--- TASK STATEMENT ---
Set down the entries below exactly; drop the pictures.

--- MATERIAL PROVIDED ---
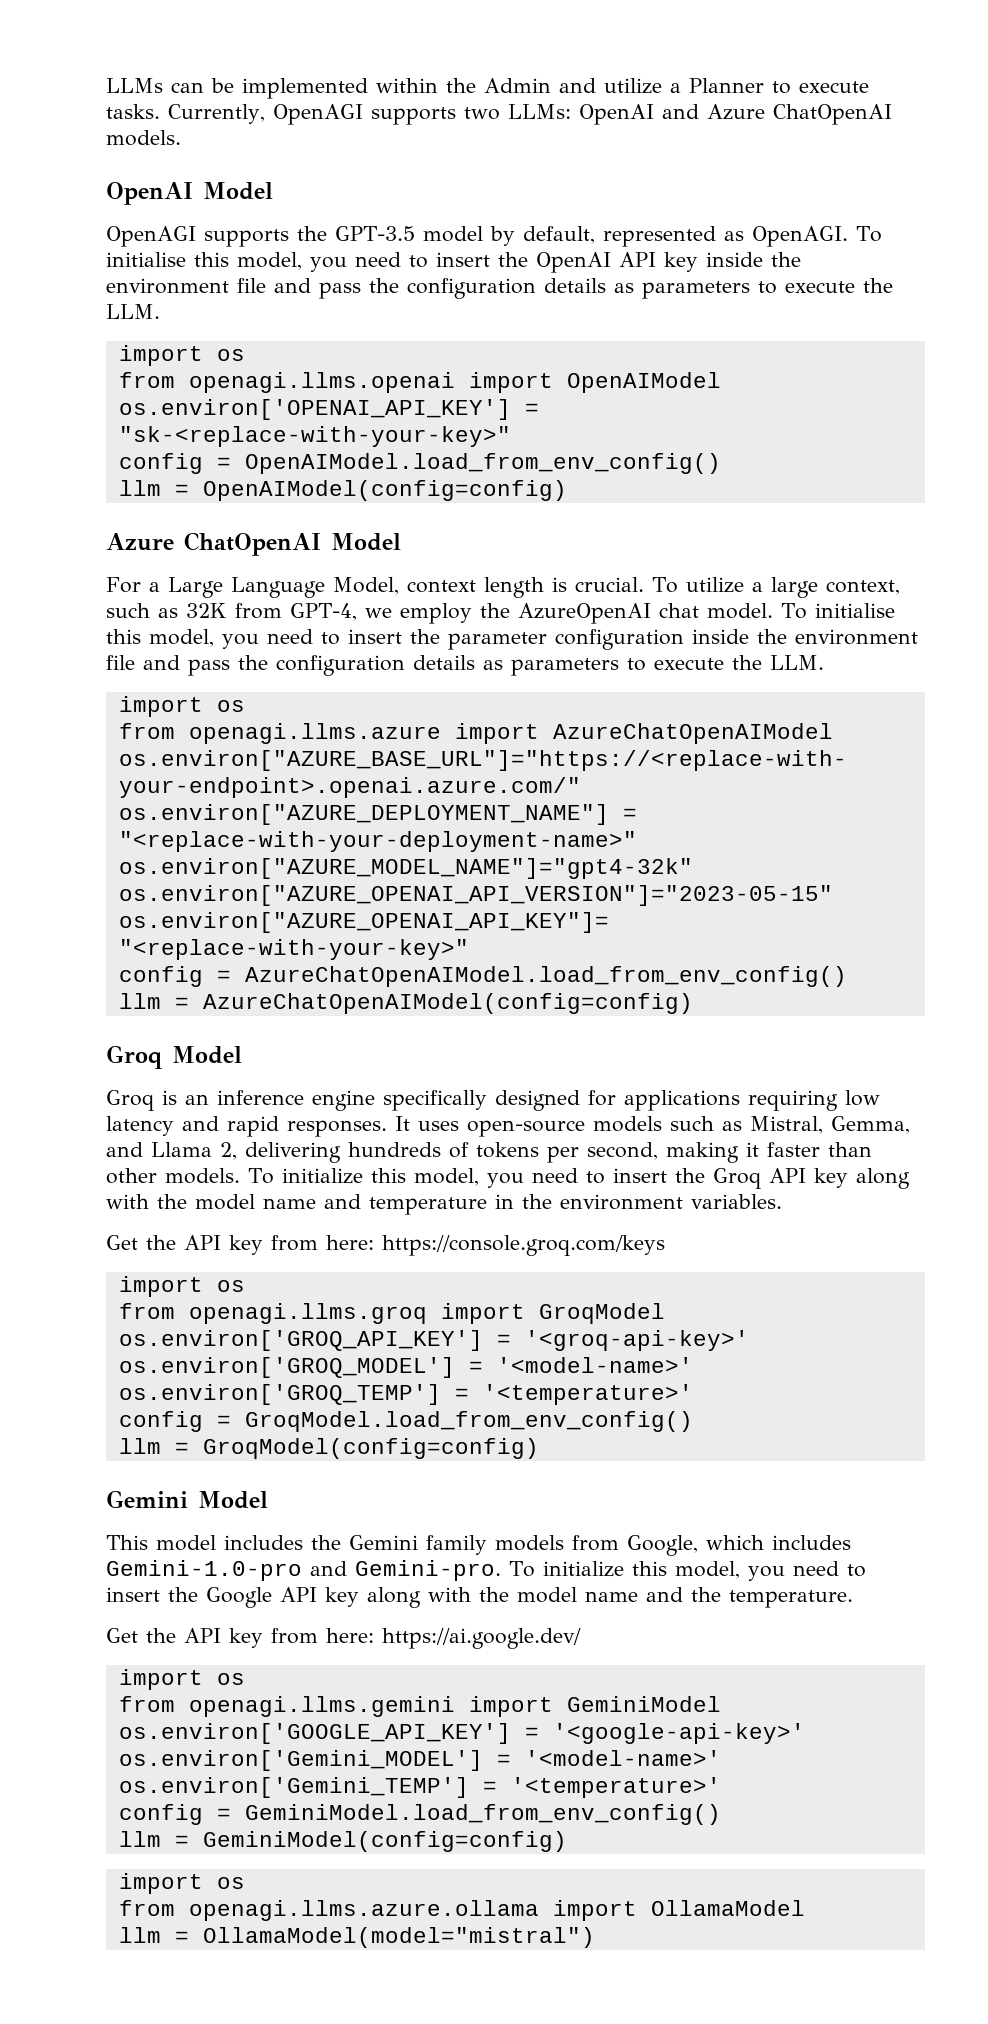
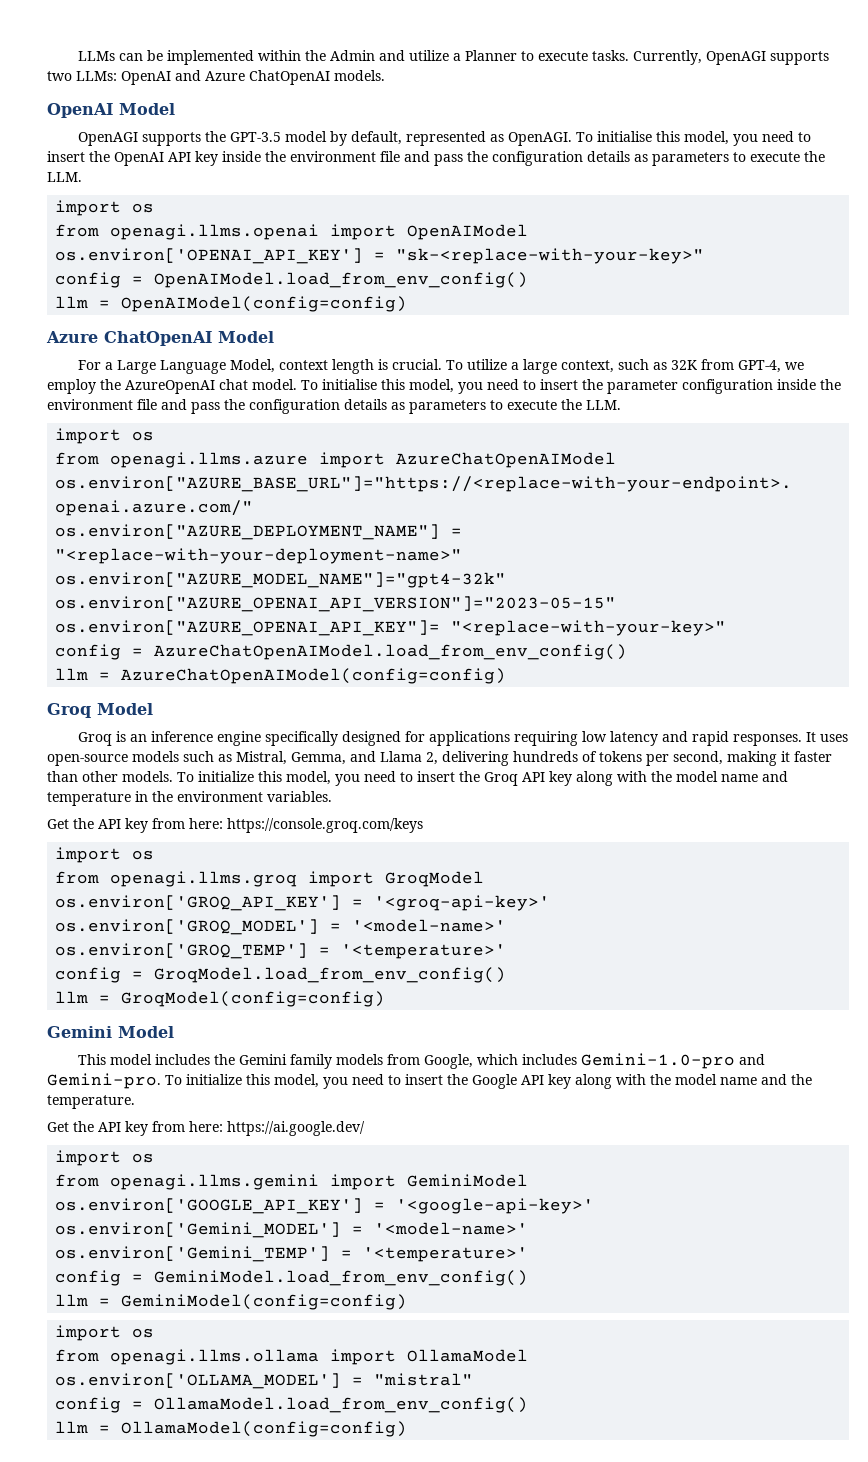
- from openagi.llms.azure.ollama import OllamaModel
+ from openagi.llms.ollama import OllamaModel
- llm = OllamaModel(model="mistral")
+ os.environ['OLLAMA_MODEL'] = "mistral"
+ config = OllamaModel.load_from_env_config()
+ llm = OllamaModel(config=config)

--- OUTPUT BELOW ---
- from openagi.llms.azure.ollama import OllamaModel
+ from openagi.llms.ollama import OllamaModel
- llm = OllamaModel(model="mistral")
+ os.environ['OLLAMA_MODEL'] = "mistral"
+ config = OllamaModel.load_from_env_config()
+ llm = OllamaModel(config=config)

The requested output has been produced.